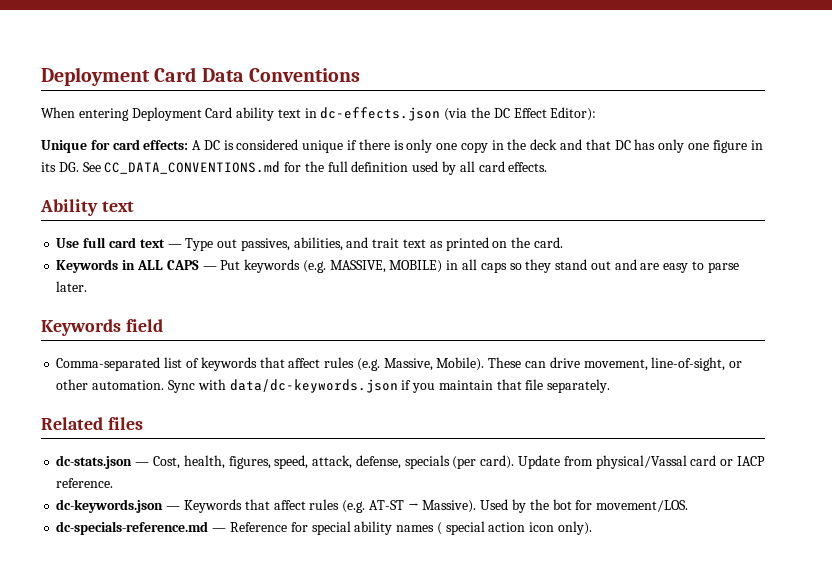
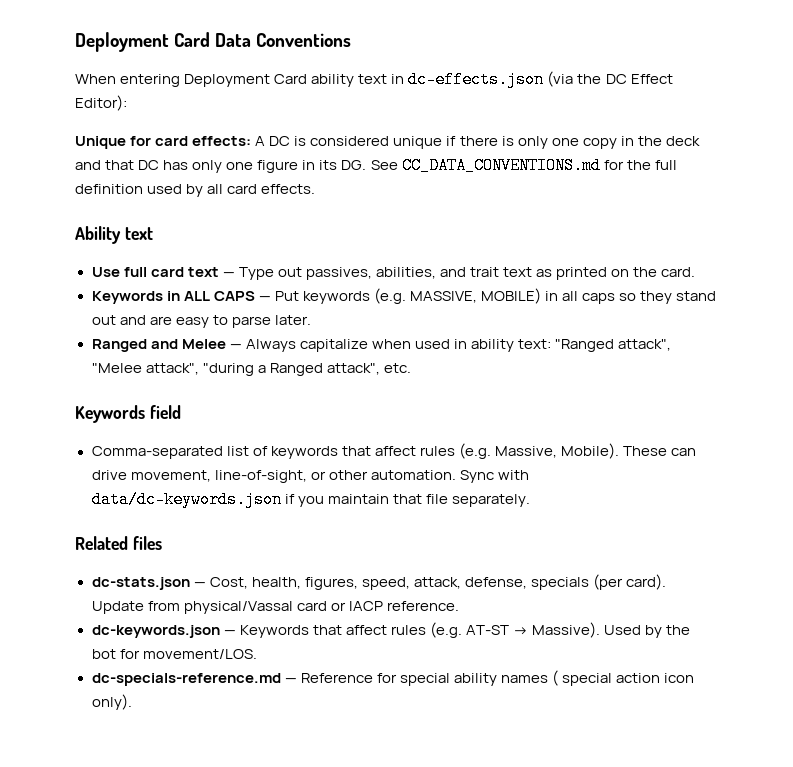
+ Ranged and Melee — Always capitalize when used in ability text: "Ranged attack", "Melee attack", "during a Ranged attack", etc.

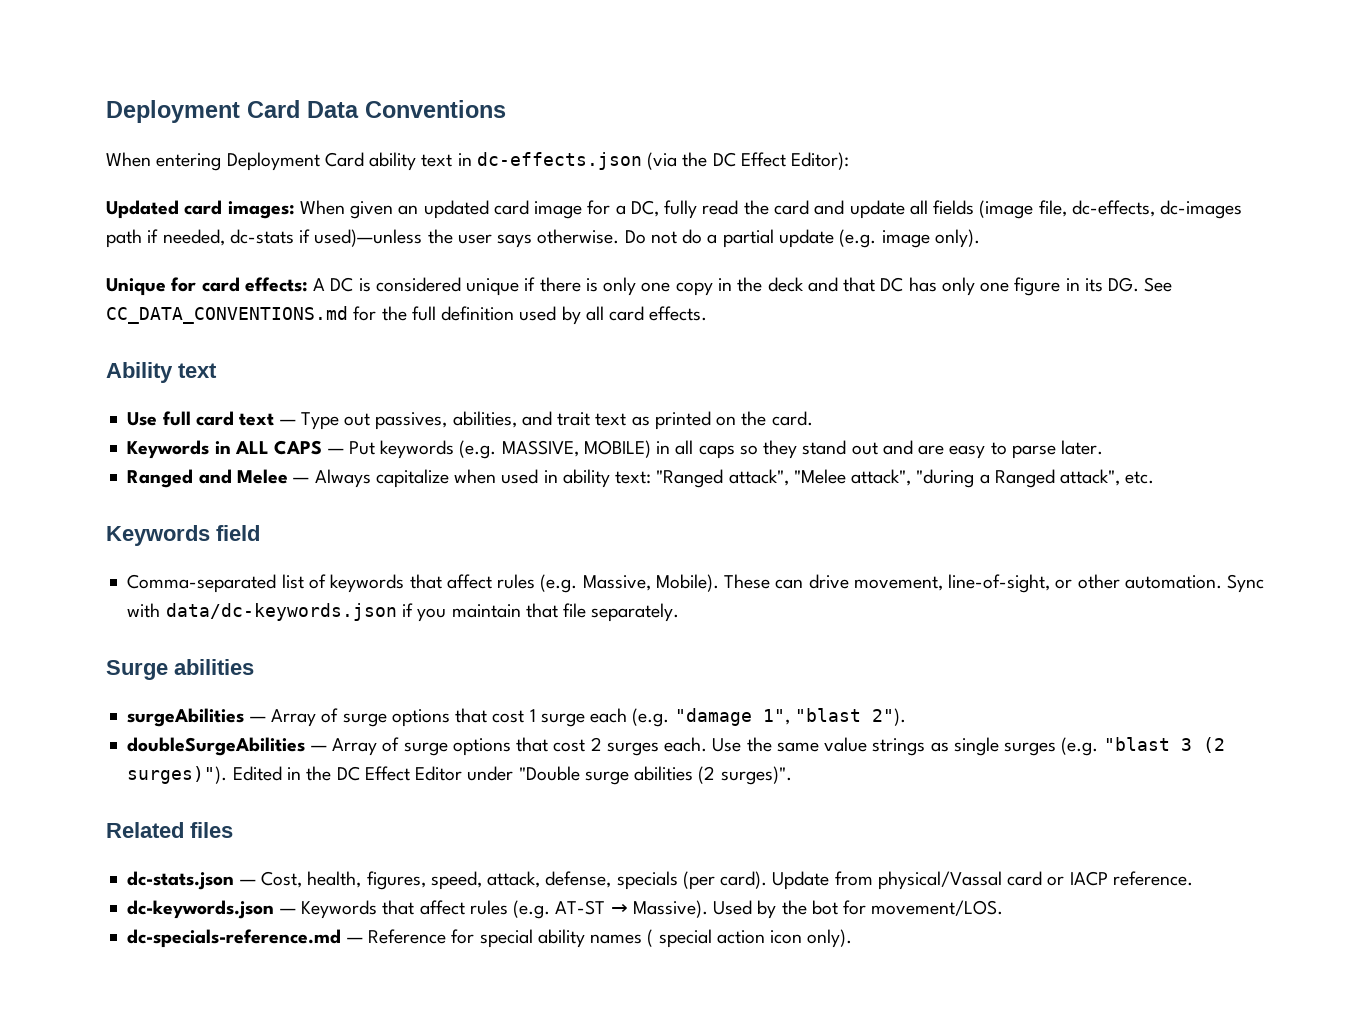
+ Updated card images: When given an updated card image for a DC, fully read the card and update all fields (image file, dc-effects, dc-images path if needed, dc-stats if used)—unless the user says otherwise. Do not do a partial update (e.g. image only).
+ Surge abilities
+ surgeAbilities — Array of surge options that cost 1 surge each (e.g. "damage 1", "blast 2").
+ doubleSurgeAbilities — Array of surge options that cost 2 surges each. Use the same value strings as single surges (e.g. "blast 3 (2 surges)"). Edited in the DC Effect Editor under "Double surge abilities (2 surges)".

* [Assignment]: Look above for the line containing "(e.g. image only).", then please write out that line and each one after it through the end, exactly, with nothing else.

* [Reply]:
+ Updated card images: When given an updated card image for a DC, fully read the card and update all fields (image file, dc-effects, dc-images path if needed, dc-stats if used)—unless the user says otherwise. Do not do a partial update (e.g. image only).
+ Surge abilities
+ surgeAbilities — Array of surge options that cost 1 surge each (e.g. "damage 1", "blast 2").
+ doubleSurgeAbilities — Array of surge options that cost 2 surges each. Use the same value strings as single surges (e.g. "blast 3 (2 surges)"). Edited in the DC Effect Editor under "Double surge abilities (2 surges)".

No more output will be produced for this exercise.